ACTIVITY:
In the data below, one line contains "WILLY'S YOUTH GRAY" and a later one contains "total: 847.39 -> 838.78". Print both, with every line between them, exactly and alone.
**** PROVIDED RECORDS ****
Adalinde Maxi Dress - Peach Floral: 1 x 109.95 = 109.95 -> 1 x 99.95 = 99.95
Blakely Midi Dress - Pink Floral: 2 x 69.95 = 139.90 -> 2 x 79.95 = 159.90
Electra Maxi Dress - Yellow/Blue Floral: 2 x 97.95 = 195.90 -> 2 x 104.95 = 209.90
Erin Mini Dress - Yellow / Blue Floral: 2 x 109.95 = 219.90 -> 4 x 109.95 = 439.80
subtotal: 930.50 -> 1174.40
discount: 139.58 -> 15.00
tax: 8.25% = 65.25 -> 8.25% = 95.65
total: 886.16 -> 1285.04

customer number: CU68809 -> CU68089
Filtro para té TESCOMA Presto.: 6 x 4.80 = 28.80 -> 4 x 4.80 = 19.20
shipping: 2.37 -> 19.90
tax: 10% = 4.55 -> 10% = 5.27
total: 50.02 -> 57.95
****
**** PROVIDED RECORDS ****
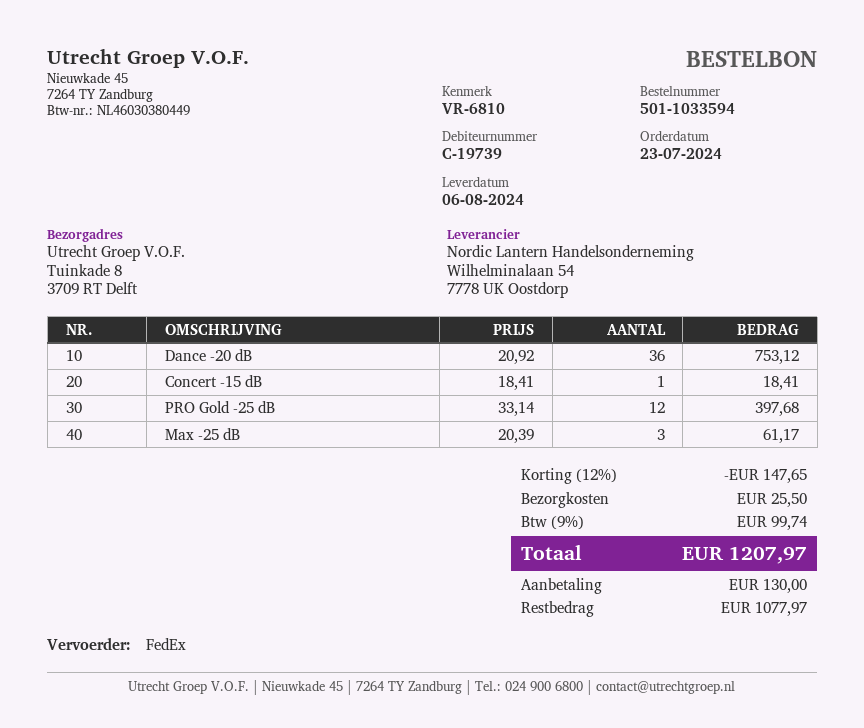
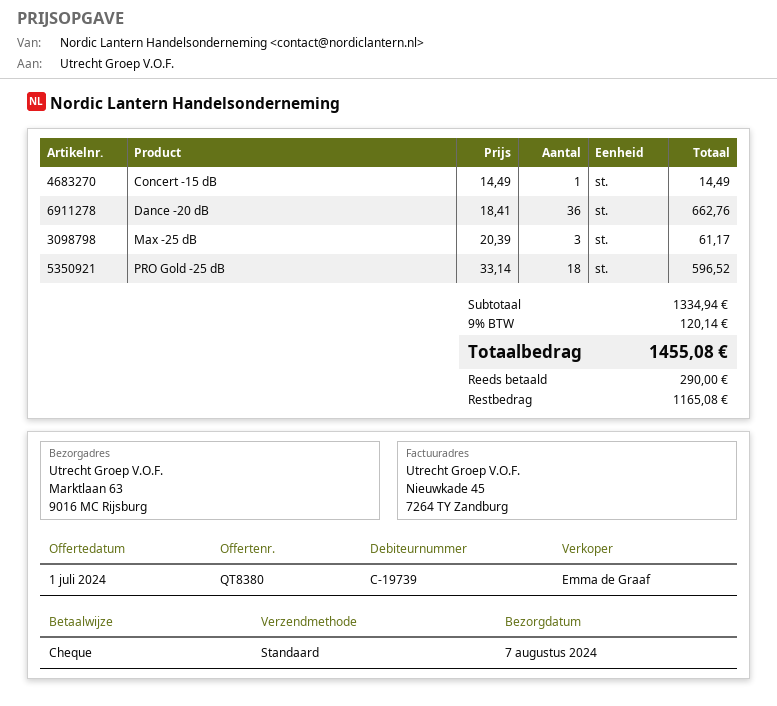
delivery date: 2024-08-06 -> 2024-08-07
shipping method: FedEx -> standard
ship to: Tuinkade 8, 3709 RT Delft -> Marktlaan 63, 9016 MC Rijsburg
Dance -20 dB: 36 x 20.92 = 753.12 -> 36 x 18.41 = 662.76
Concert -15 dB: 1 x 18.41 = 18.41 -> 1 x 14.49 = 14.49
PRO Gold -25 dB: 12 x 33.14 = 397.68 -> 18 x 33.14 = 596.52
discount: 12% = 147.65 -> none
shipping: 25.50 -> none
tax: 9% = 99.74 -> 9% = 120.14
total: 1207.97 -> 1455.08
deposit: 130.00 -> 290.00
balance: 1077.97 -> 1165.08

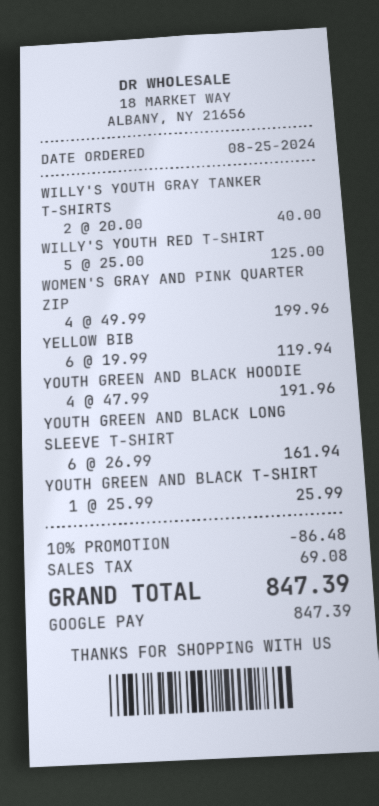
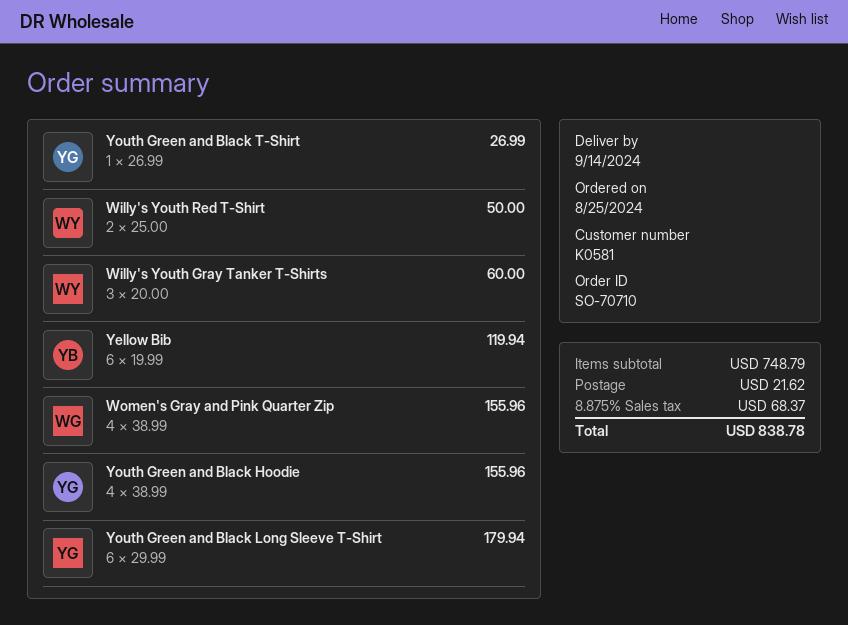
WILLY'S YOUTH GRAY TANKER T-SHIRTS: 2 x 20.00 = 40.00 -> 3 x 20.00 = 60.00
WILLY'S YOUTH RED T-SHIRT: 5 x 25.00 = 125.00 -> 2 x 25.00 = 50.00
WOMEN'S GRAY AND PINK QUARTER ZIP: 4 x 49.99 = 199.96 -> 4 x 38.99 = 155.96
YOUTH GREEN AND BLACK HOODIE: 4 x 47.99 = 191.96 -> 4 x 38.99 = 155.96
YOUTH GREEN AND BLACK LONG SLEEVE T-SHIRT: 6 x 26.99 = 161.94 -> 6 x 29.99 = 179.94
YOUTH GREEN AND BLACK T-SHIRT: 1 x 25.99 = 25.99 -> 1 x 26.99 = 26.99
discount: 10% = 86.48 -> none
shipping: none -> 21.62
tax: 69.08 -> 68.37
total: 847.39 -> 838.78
****
**** PROVIDED RECORDS ****
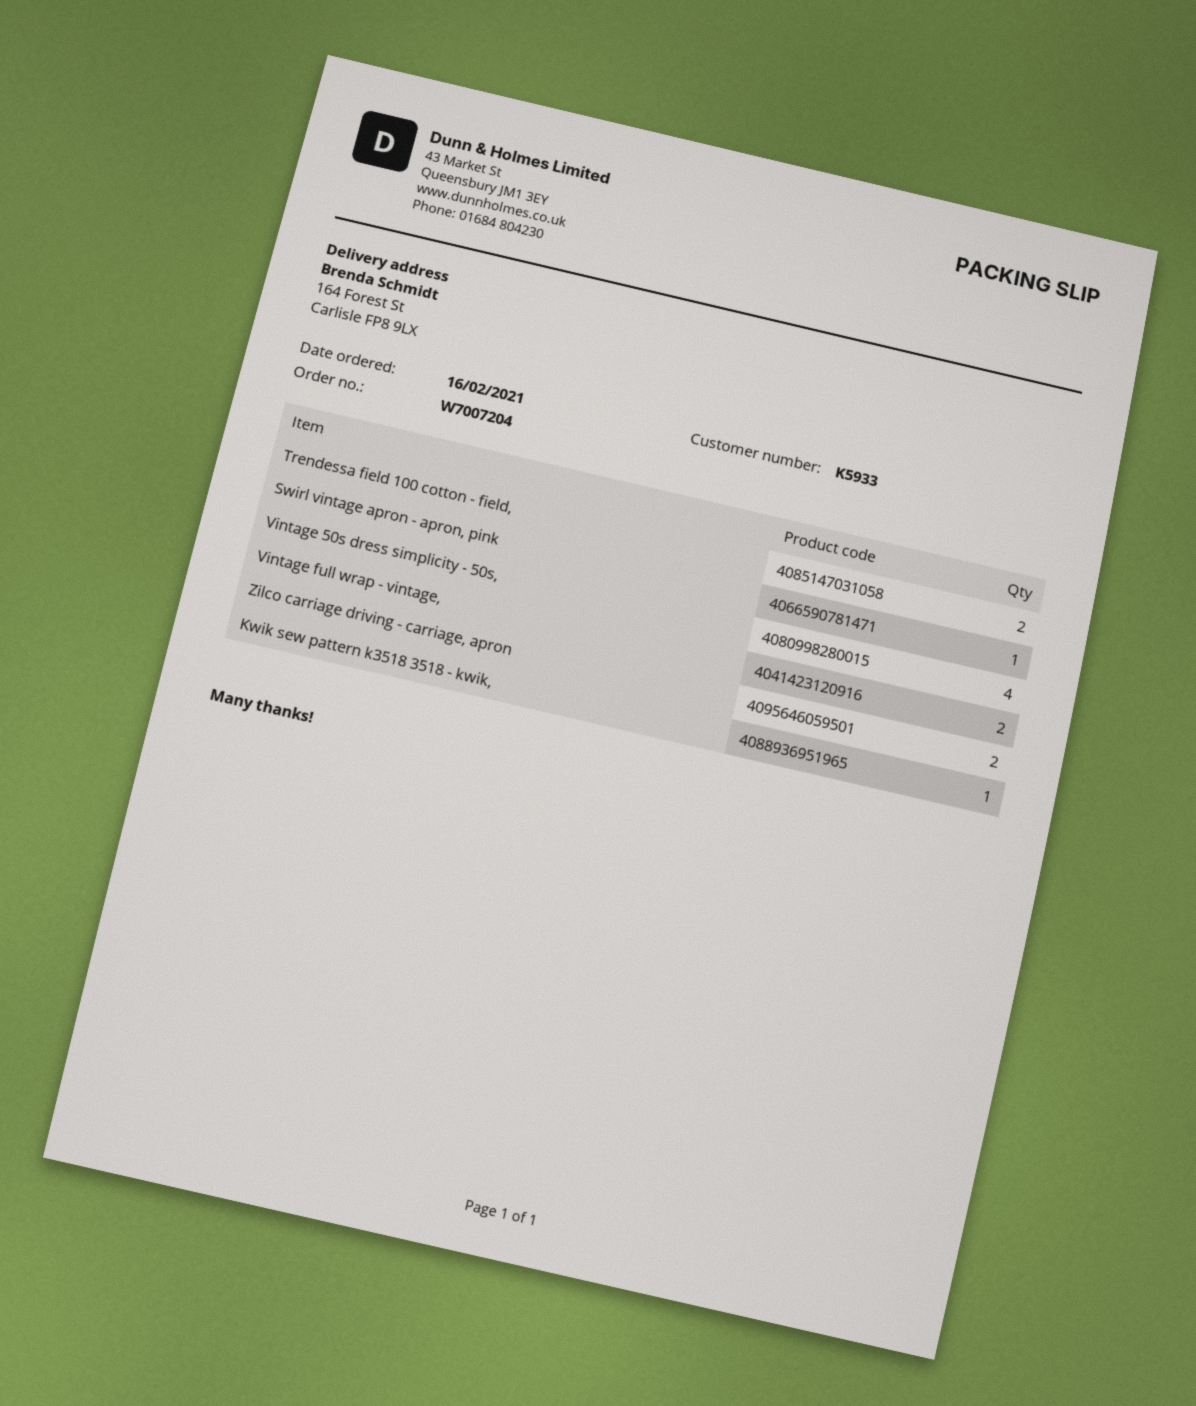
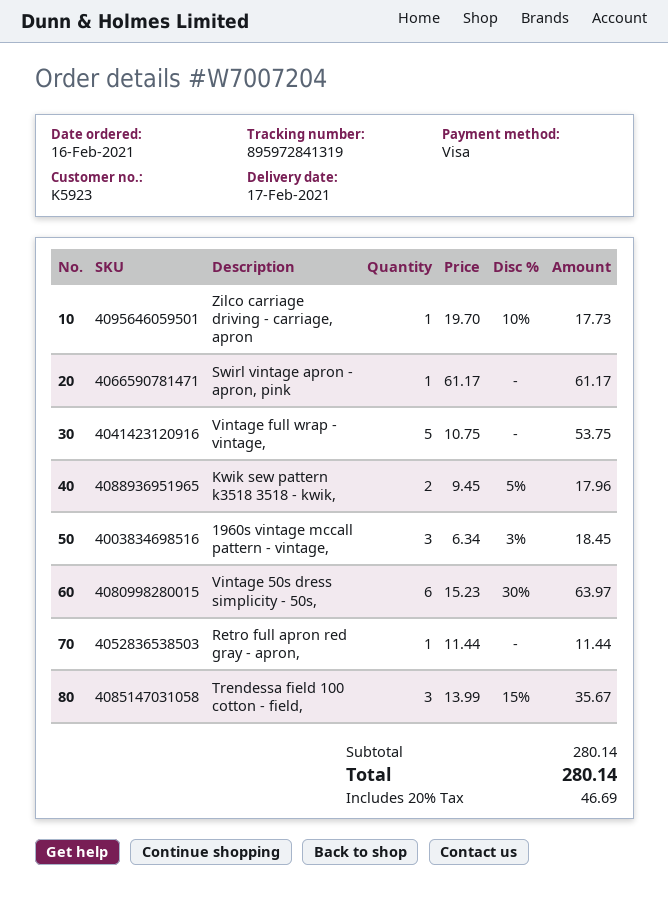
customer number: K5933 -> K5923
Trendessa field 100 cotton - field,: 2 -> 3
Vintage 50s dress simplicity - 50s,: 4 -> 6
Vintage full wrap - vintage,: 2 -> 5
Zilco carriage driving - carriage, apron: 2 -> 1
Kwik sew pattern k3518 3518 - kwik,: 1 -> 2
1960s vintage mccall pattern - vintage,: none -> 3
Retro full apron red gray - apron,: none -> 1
****
SOLUTION:
WILLY'S YOUTH GRAY TANKER T-SHIRTS: 2 x 20.00 = 40.00 -> 3 x 20.00 = 60.00
WILLY'S YOUTH RED T-SHIRT: 5 x 25.00 = 125.00 -> 2 x 25.00 = 50.00
WOMEN'S GRAY AND PINK QUARTER ZIP: 4 x 49.99 = 199.96 -> 4 x 38.99 = 155.96
YOUTH GREEN AND BLACK HOODIE: 4 x 47.99 = 191.96 -> 4 x 38.99 = 155.96
YOUTH GREEN AND BLACK LONG SLEEVE T-SHIRT: 6 x 26.99 = 161.94 -> 6 x 29.99 = 179.94
YOUTH GREEN AND BLACK T-SHIRT: 1 x 25.99 = 25.99 -> 1 x 26.99 = 26.99
discount: 10% = 86.48 -> none
shipping: none -> 21.62
tax: 69.08 -> 68.37
total: 847.39 -> 838.78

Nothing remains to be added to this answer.